The consensus from multiple guidelines and systematic reviews is that gabapentinoids, serotonin norepinephrine reuptake inhibitors and tricyclic antidepressants have the best evidence to support their use in the treatment of diabetic neuropathic pain but comparative effectiveness studies to inform the best choice are lacking [32]. Opioid analgesics should be avoided due to their serious adverse effects and potential for addiction [3]. Long-term use of gabapentin and pregabalin is generally well tolerated and provides sustained efficacy [33, 34]. However, currently it remains unknown whether long-term use of gabapentin and pregabalin in patients with diabetic neuropathy is associated with increased risk for adverse cardiovascular events, including myocardial infarcts, strokes, heart failure, peripheral vascular disease, and venous thromboembolic events.

Methods

Database description

TriNetX research network is a de-identified population-level database with 106 million patients from 69 health care organizations, mostly large academic medical institutions with both inpatient and outpatient facilities at multiple locations across 50 states in the US, covering diverse geographic locations, age groups, racial and ethnic groups, income levels and insurance types [35]. Built-in statistical functions within TriNetX Analytics Platform perform statistical analyses on patient-level data and reports population level data and results without including protected health information (PHI) identifiers. MetroHealth System, Cleveland OH, Institutional Review Board (IRB) has determined that any research using TriNetX is not Human Subject Research and therefore exempt from IRB review.

Study population

The study population comprised of 210,064 patients who had a diagnosis of diabetic neuropathy and were prescribed with diabetic neuropathy medications in their EHRs.
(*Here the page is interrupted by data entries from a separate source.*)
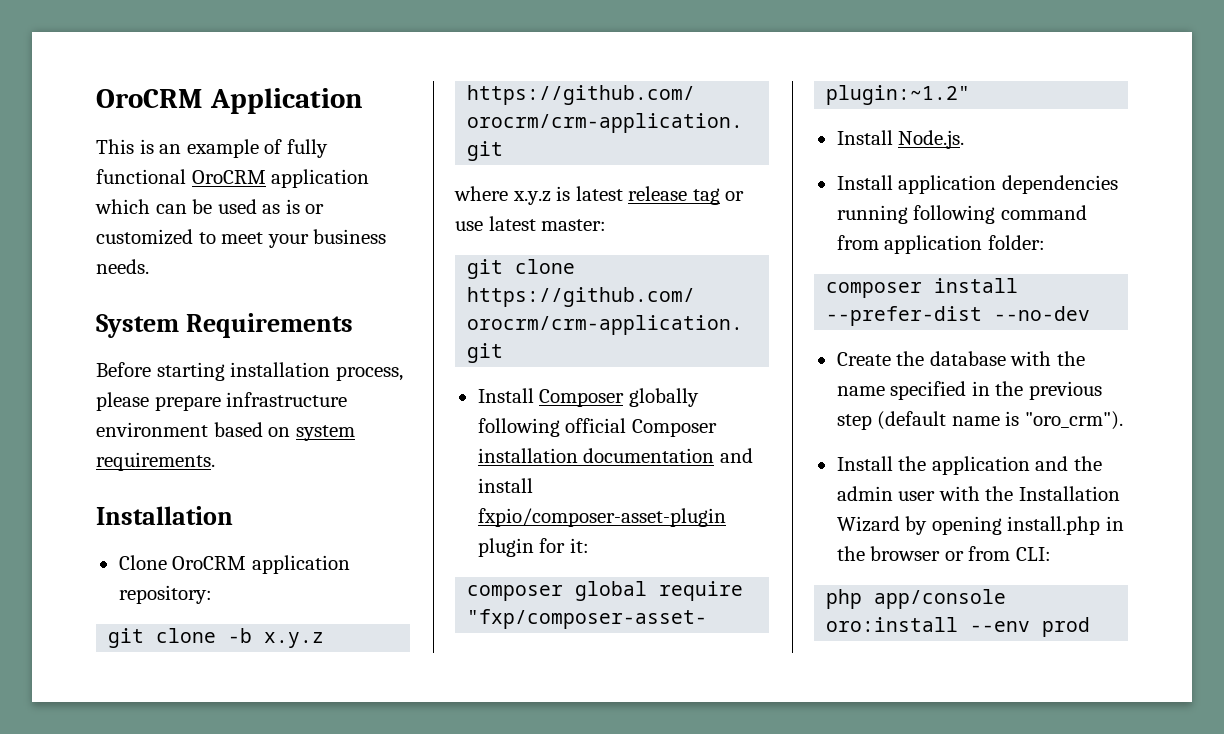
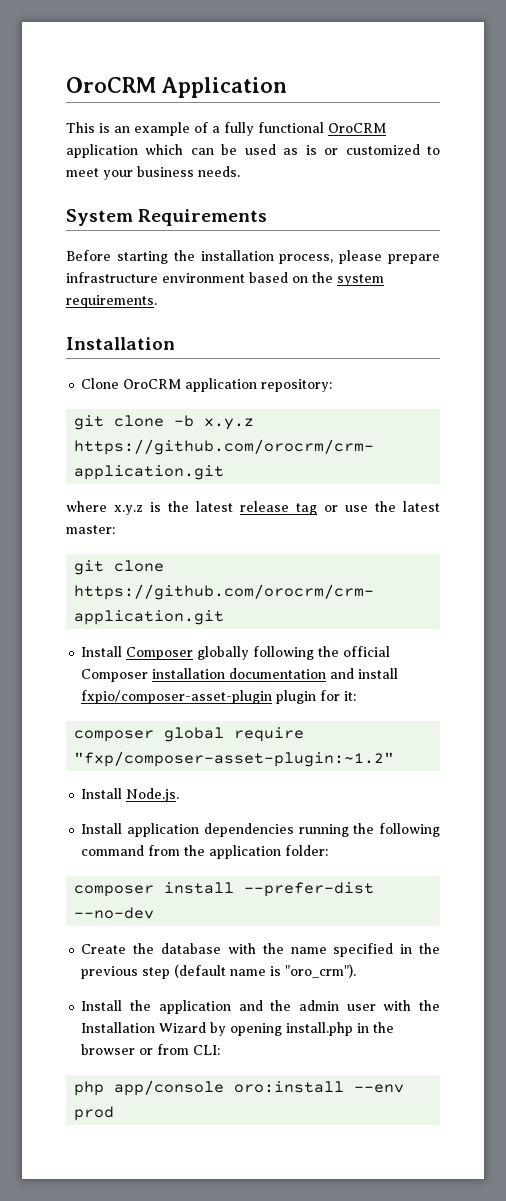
(283, 146) none -> [212,126,220,133] a
(225, 371) none -> [173,250,195,261] the
(291, 432) none -> [312,272,333,283] the
(571, 193) none -> [168,501,189,512] the
(483, 226) none -> [375,501,396,512] the
(560, 427) none -> [318,646,340,657] the
(908, 214) none -> [353,823,375,834] the
(879, 242) none -> [184,845,206,856] the

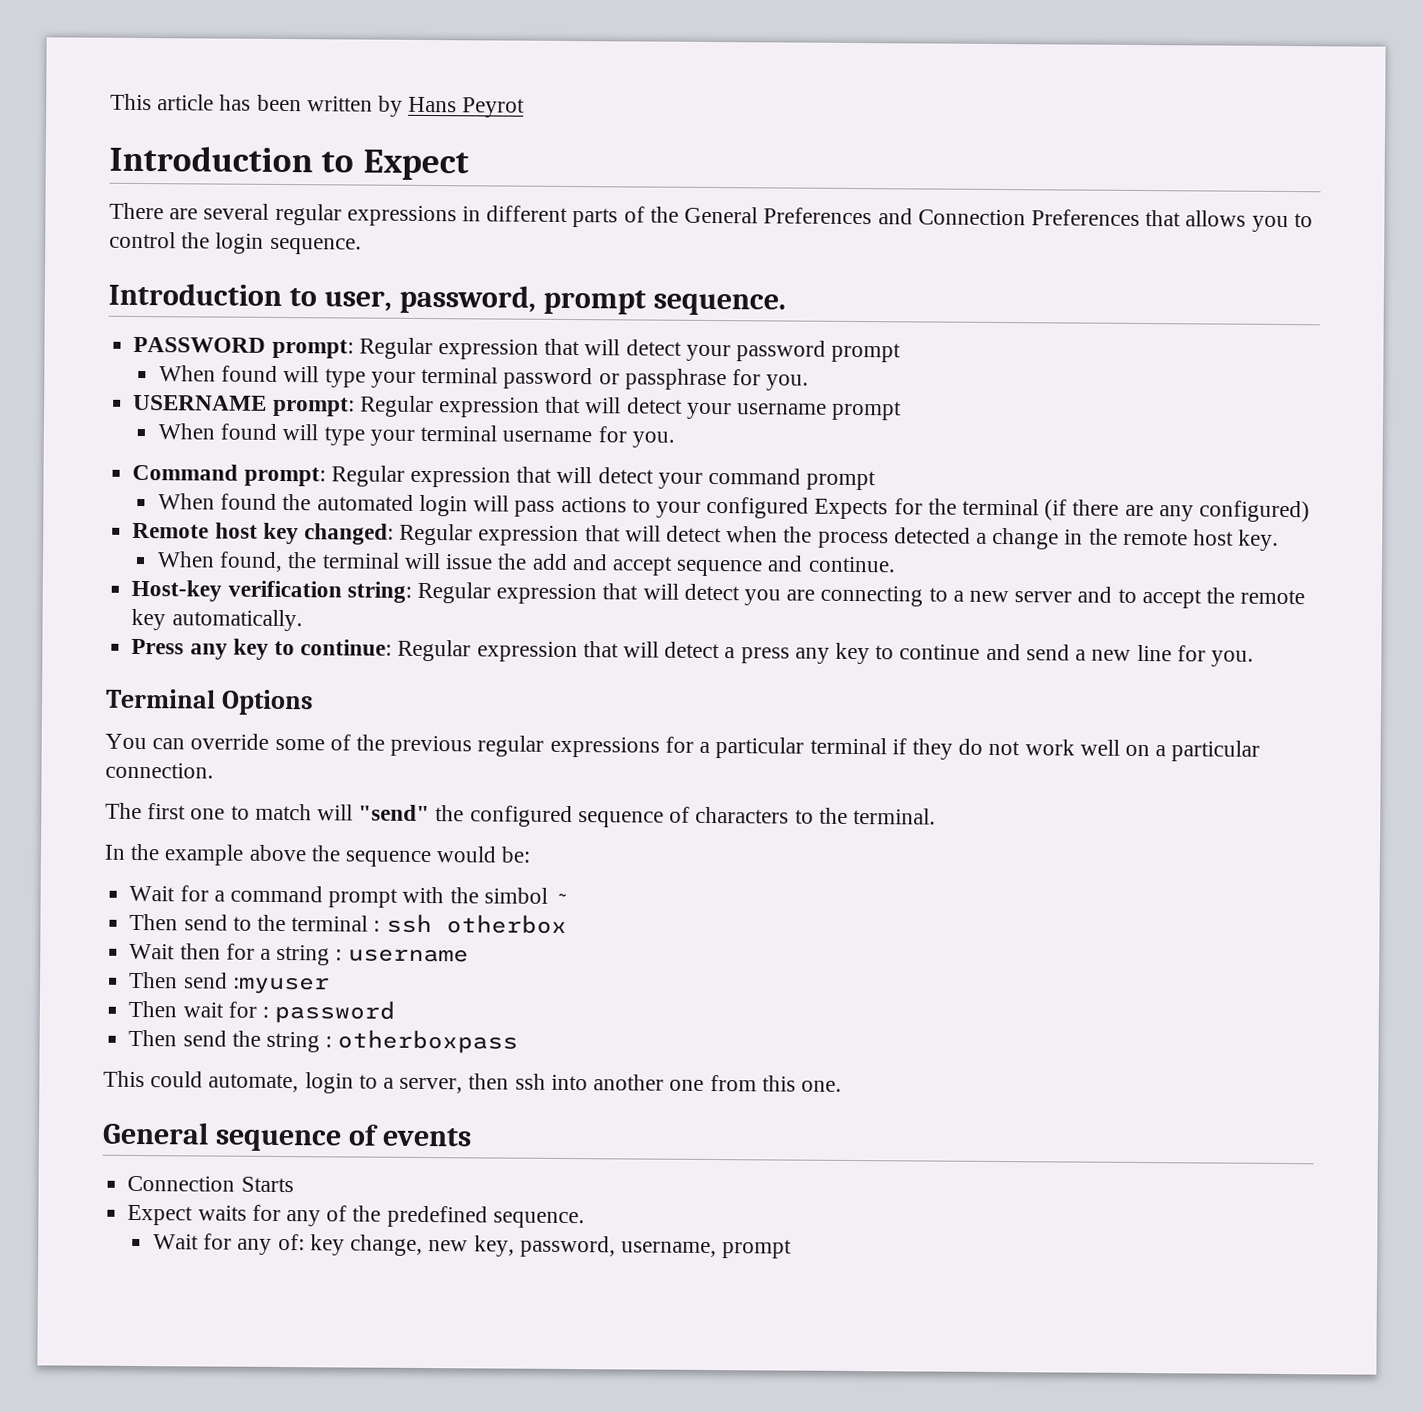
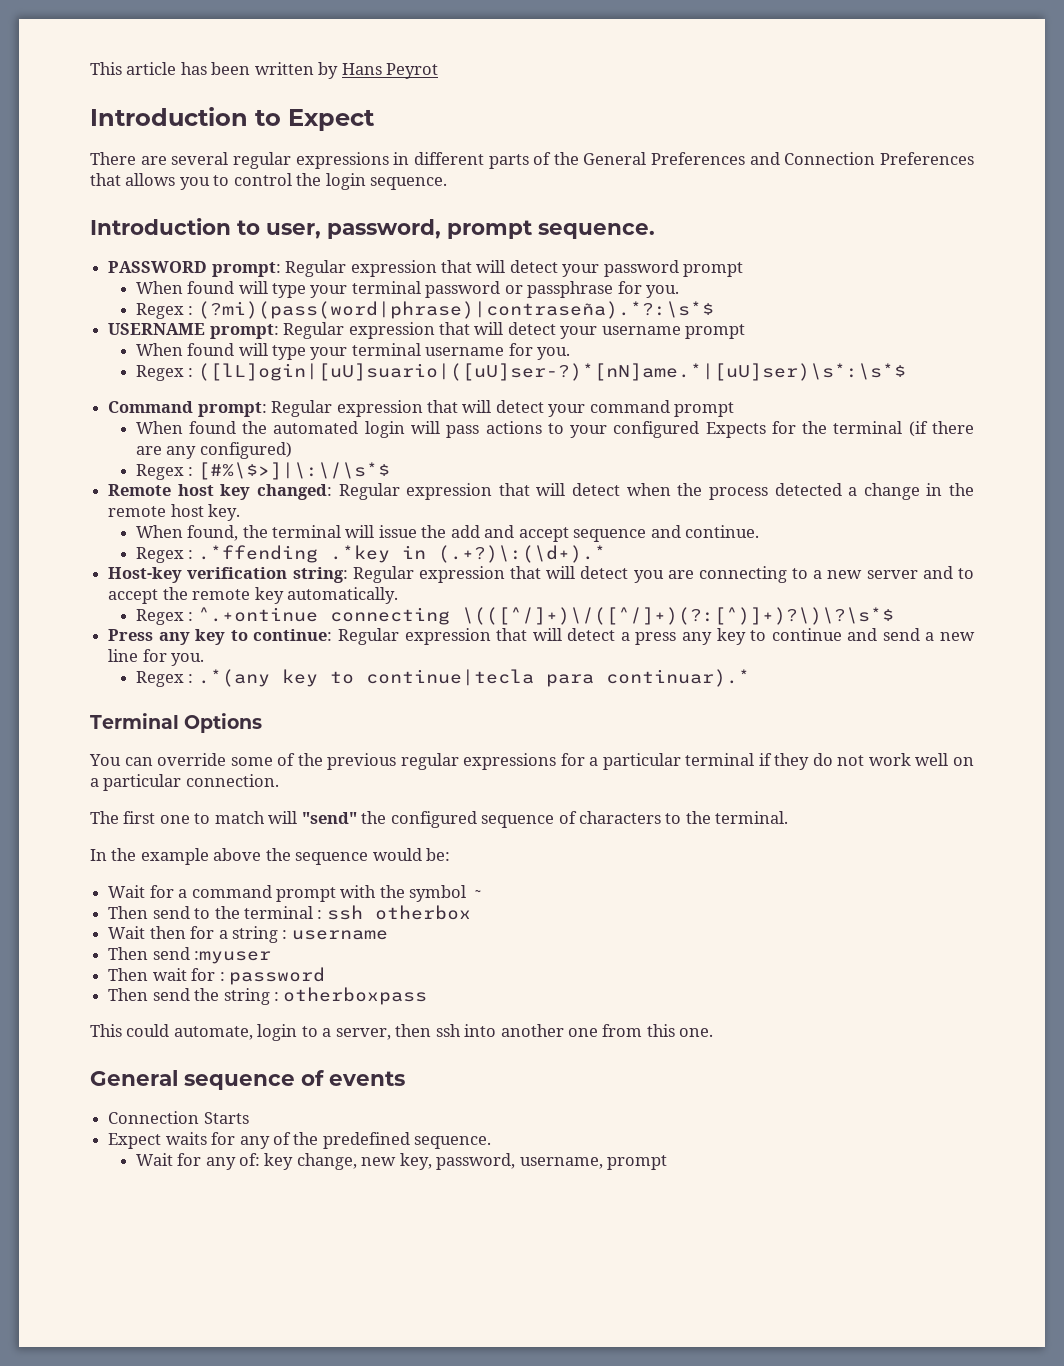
(810, 382) none -> [135,301,714,319] // Regex : (?mi)(pass(word|phrase)|contraseña).*?:\s*$
(675, 439) none -> [135,363,906,381] // Regex : ([lL]ogin|[uU]suario|([uU]ser-?)*[nN]ame.*|[uU]ser)\s*:\s*$
(1311, 511) none -> [135,462,390,480] // Regex : [#%\$>]|\:\/\s*$
(896, 564) none -> [135,545,606,563] // Regex : .*ffending .*key in (.+?)\:(\d+).*
(303, 620) none -> [135,607,894,625] // Regex : ^.+ontinue connecting \(([^/]+)\/([^/]+)(?:[^)]+)?\)\?\s*$
(1254, 658) none -> [135,669,750,687] // Regex : .*(any key to continue|tecla para continuar).*
[483,887,548,904] simbol -> [409,885,467,902] symbol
The study population was divided into two cohorts: (1) an Exposure cohort consisting of patients who were prescribed gabapentin or pregabalin to treat diabetic neuropathy (International Classification of Diseases (ICD-10) diagnosis code: E11.40 Type 2 diabetes mellitus with diabetic neuropathy, unspecified) and (2) a Comparison cohort consisting of patients who were not prescribed either gabapentin or pregabalin but were prescribed other commonly-prescribed drugs (topiramate, duloxetine, tapentadol, capsaicin, nortriptyline, carbamazepine, venlafaxine, amitriptyline, and mexiletine) to control diabetic neuropathy [36, 37]. Patients who took no prescription medication for diabetic neuropathy were excluded since they were likely to have relatively mild diabetic neuropathy. We controlled for severity of diabetic neuropathy by including only patients in both the exposure cohort and the comparison cohort who were taking at least one prescription medication for diabetic neuropathy. To investigate the long-term effect, the long-term users were defined with the additional requirement that they had another drug prescription recorded more than 3 years after the first prescription.

Statistical analysis

Outcome measures

The outcomes of interest were diagnoses of cardiovascular diseases including heart failure (ICD-10: I50 Heart failure), myocardial infarction (ICD-10: I21 Acute myocardial infarction), peripheral vascular disease (ICD-10: I73.9 Peripheral vascular diseases, unspecified), stroke (ICD-10: I63 Cerebral infarction), deep venous thrombosis (ICD-10: I82.40 Acute embolism and thrombosis of unspecified deep veins of lower extremity), and pulmonary embolism (ICD-10: I26 Pulmonary embolism).

Covariates

Covariates included demographics (age, gender, race, and ethnicity), risk factors of cardiovascular disease, initial drug indications including approved, and off-label uses, related medications, adverse socioeconomic circumstances, and specific risk factors for each disease.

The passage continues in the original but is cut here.